● Work to complete
Would you please return the lines of the entries below starting at the line that has "categorized into PowerPoint" and ending at the line that has "work as an app", both included, exactly as they are?

● Excerpted records
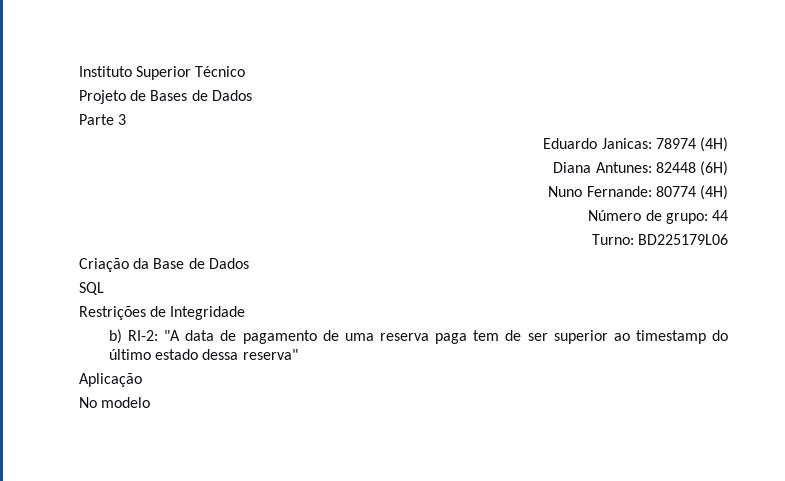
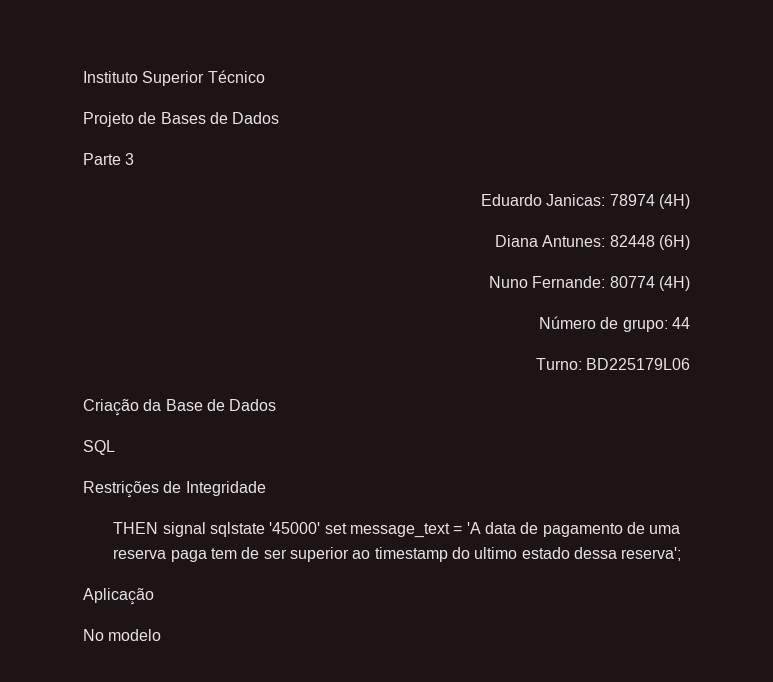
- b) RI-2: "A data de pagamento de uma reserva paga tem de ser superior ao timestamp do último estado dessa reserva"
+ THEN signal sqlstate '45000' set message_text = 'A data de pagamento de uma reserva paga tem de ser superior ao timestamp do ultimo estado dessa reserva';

--

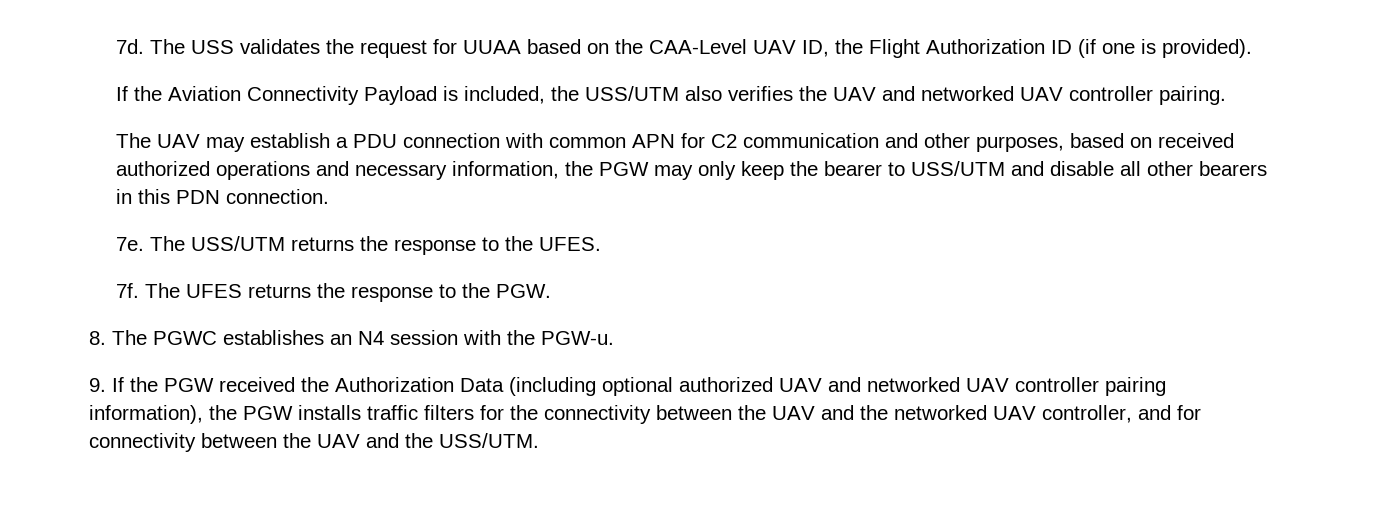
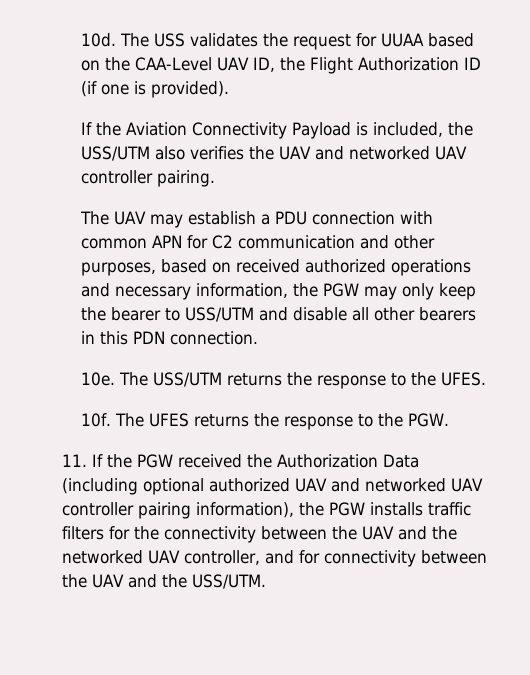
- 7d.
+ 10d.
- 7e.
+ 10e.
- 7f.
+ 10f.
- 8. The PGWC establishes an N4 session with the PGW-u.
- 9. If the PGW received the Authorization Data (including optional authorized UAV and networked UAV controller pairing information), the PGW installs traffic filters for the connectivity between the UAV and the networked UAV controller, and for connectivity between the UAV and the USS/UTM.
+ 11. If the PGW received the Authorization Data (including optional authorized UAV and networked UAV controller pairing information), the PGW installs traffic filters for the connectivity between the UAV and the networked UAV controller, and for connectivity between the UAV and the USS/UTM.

--

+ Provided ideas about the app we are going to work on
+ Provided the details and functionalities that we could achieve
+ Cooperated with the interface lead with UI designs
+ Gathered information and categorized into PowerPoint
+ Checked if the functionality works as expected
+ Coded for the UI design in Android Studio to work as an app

● Output for this task
+ Gathered information and categorized into PowerPoint
+ Checked if the functionality works as expected
+ Coded for the UI design in Android Studio to work as an app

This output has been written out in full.